Oferta e demanda: desequilíbrio?
Em grande parte do mercado de produtos há mais oferta do que demanda e para muitos só restam as vendas à distância, num mercado que agora se tornou altamente competitivo. Em meio a este cenário, pessoas solidarizadas com microempreendedores e pequenos empresários circulam mensagens com contatos daqueles que estão vendendo à domicílio.
Sobre o mercado de prestação de serviços recaem uma grande quantidade de dúvidas de consumidores: “Devo continuar pagando a mensalidade da escola particular? A academia de ginástica e o curso de idiomas podem continuar cobrando pelo serviço? Posso cancelar a viagem e ser restituído dos valores que paguei pelas passagens ou hospedagem? Devo aceitar apenas a proposta de adiamento da festa que contratei? ” A lista de perguntas não para de crescer.
Privilegiados
De certa forma, os fornecedores desses serviços são privilegiados no meio da crise. Foram contratados por um período e recebem pagamentos mensais. Ou então receberam adiantado por serviços que ainda não prestaram. Estes empresários podem, pelo menos, tentar convencer seus clientes a não cancelar os contratos ou a não pedir reembolso dos valores pagos.

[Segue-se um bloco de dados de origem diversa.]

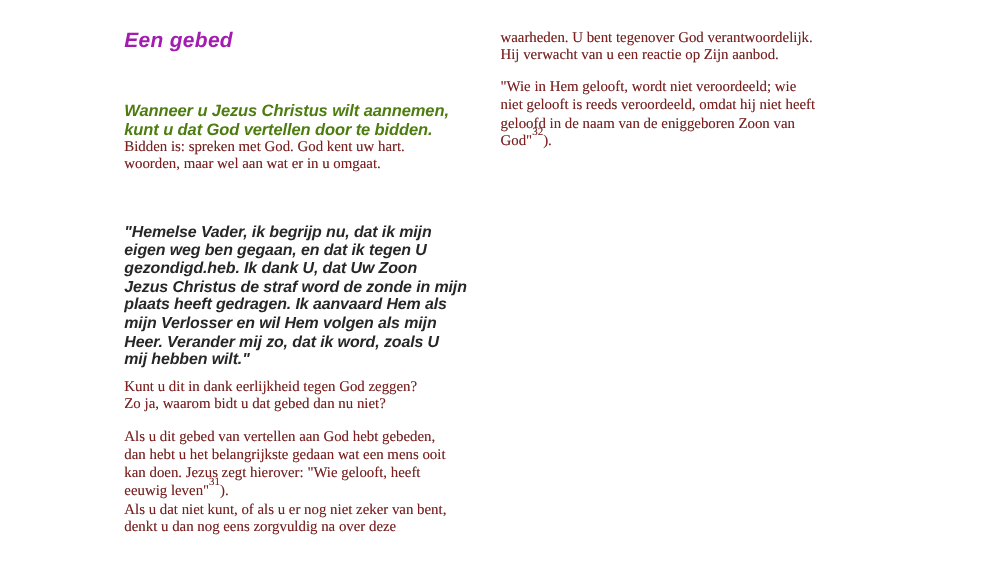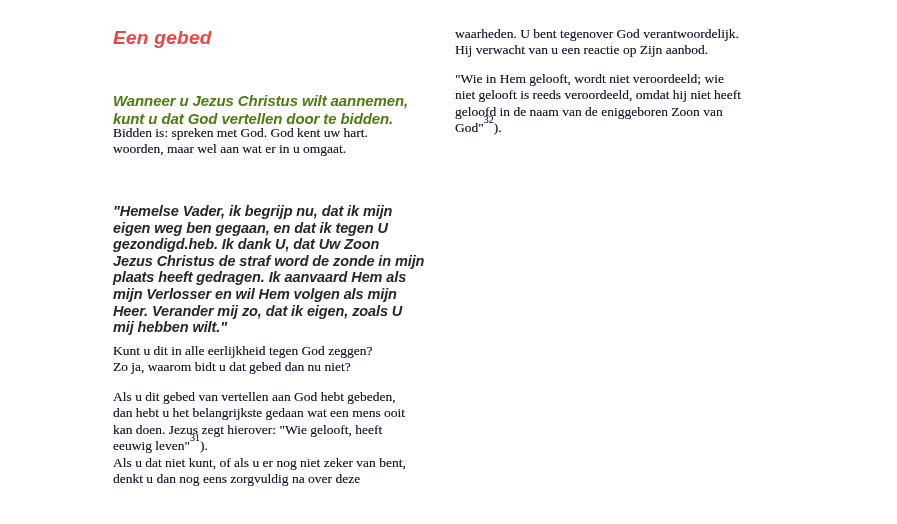--- a/index.html
+++ b/index.html
@@ -19,7 +19,7 @@
     margin: 0;
     font: italic 700 19px/22px "Liberation Sans", sans-serif;
     letter-spacing: 0.3px;
-    color: #ef4444;
+    color: #a21caf;
   }
   .col { position: absolute; top: 0; }
   .col.left  { left: 113px; width: 320px; }

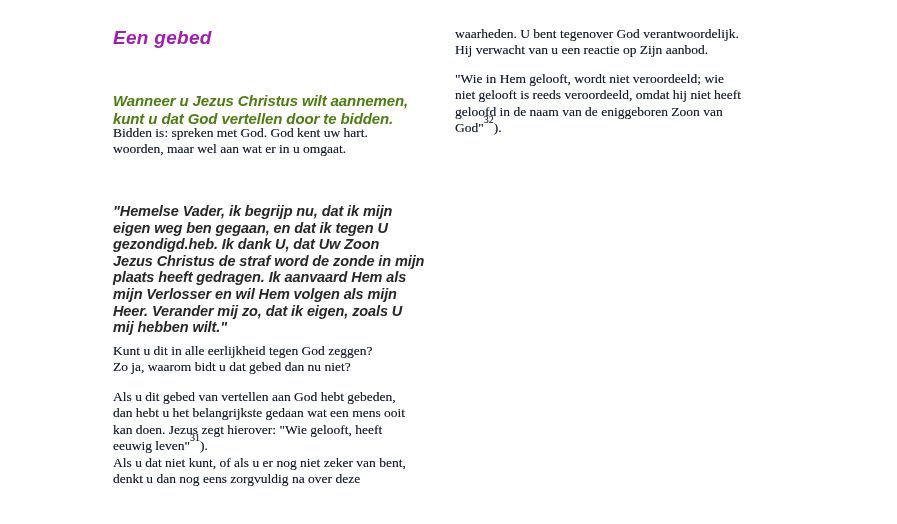--- a/index.html
+++ b/index.html
@@ -38,7 +38,7 @@
   }
   .serif {
     font: 400 13.5px/16.4px "Liberation Serif", serif;
-    color: #0f172a;
+    color: #7f1d1d;
     text-shadow: 0 0 0.4px rgba(40,35,32,0.45);
   }
   .serif sup {

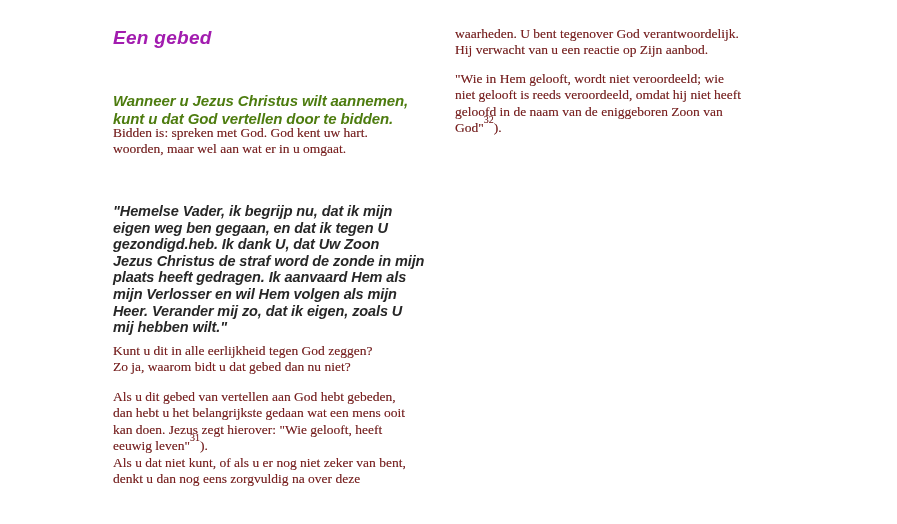--- a/index.html
+++ b/index.html
@@ -82,7 +82,7 @@
       <span class="ln">Jezus Christus de straf word de zonde in mijn</span>
       <span class="ln">plaats heeft gedragen. Ik aanvaard Hem als</span>
       <span class="ln">mijn Verlosser en wil Hem volgen als mijn</span>
-      <span class="ln">Heer. Verander mij zo, dat ik eigen, zoals U</span>
+      <span class="ln">Heer. Verander mij zo, dat ik word, zoals U</span>
       <span class="ln">mij hebben wilt."</span>
     </p>
 

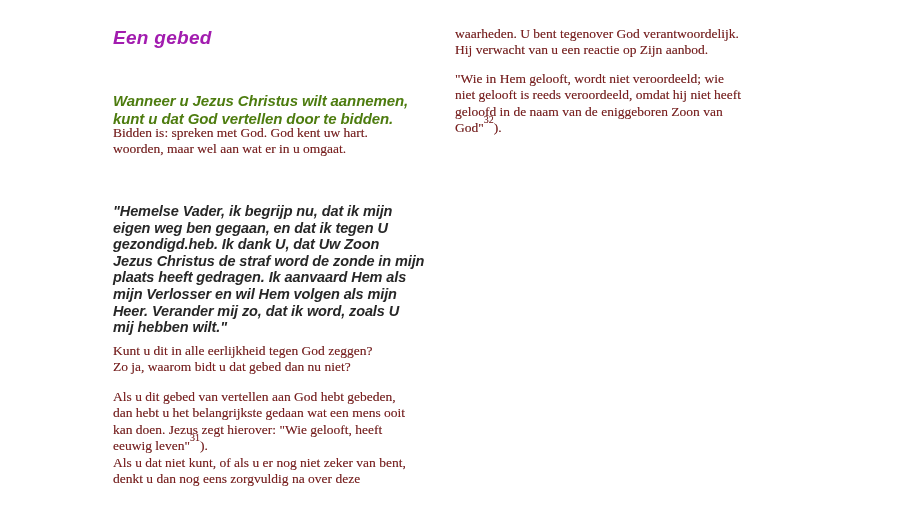--- a/index.html
+++ b/index.html
@@ -87,7 +87,7 @@
     </p>
 
     <p class="para p-body2 serif">
-      <span class="ln">Kunt u dit in alle eerlijkheid tegen God zeggen?</span>
+      <span class="ln">Kunt u dit in dank eerlijkheid tegen God zeggen?</span>
       <span class="ln">Zo ja, waarom bidt u dat gebed dan nu niet?</span>
     </p>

Nesse contexto, as regras sobre casos fortuitos, força maior, e sobre revisão de contratos por fatos supervenientes não parecem ser suficientes. Numa situação como a atual, nenhum lado da relação de consumo quer assumir prejuízos pela paralisação dos serviços imposta por razões sanitárias.
De toda forma, só existem duas certezas. A primeira, é que ninguém deseja ser contaminado pelo vírus. E a segunda, é que ninguém está obrigado a pagar pelos serviços que não estão sendo fornecidos.
Imposição do poder público
É verdade que os fornecedores paralisaram suas atividades por uma imposição do poder público, em proteção da saúde coletiva. Não foi por vontade própria. Mesmo assim, nada pode impedir um consumidor de rescindir um contrato de prestação de serviços. Independente de pandemia, nenhum consumidor é obrigado a manter-se vinculado a qualquer contrato.
No caso de serviços como de ensino privado, de academias, cursos de idiomas, cerimoniais de festas, serviços de hospedagem, turismo ou transporte aéreo, a única discussão que resta é sobre a necessidade do consumidor ter ou não que pagar multa por rescisão contratual. E obviamente, não há qualquer sentido em um consumidor ser obrigado a pagar multa por desistir de serviço que não está sendo fornecido ou que não poderá ser mais prestado como o combinado. Este risco, continua sendo do fornecedor.
Questão de escolha
Por isso, as perguntas que estão sendo feitas não precisam ser respondidas à luz dos direitos ou deveres legais. É simplesmente uma questão de escolha dos consumidores. Se querem ou não ser solidários com as empresas e assim continuarem pagando por serviços que não serão mais fornecidos conforme contratado.
E essa escolha não deve ser vista como um ônus ou um peso de consciência dos consumidores. O desafio é do empreendedor de convencer seus “clientes” a continuarem mantendo pagamentos e mantendo o contrato. É a prova de fogo de quem investiu nos últimos anos para conquistar a lealdade dos seus consumidores, ou para modernizar seus serviços e fornecê-los de maneiras alternativas.
Cabe a cada fornecedor o esforço de manter a lealdade dos seus consumidores durante esse período terrível aos negócios. Cabe a cada consumidor decidir se esse esforço é ou não suficiente para manter o contrato em vigor. É provável que a solidariedade de cada consumidor seja proporcional ao esforço de cada fornecedor.
A boa notícia é que em momentos de grandes tragédias os brasileiros sempre se mostraram muito solidários.
(*) Igor Rodrigues Britto é diretor de Relações Institucionais do Instituto Brasileiro de Defesa do Consumidor.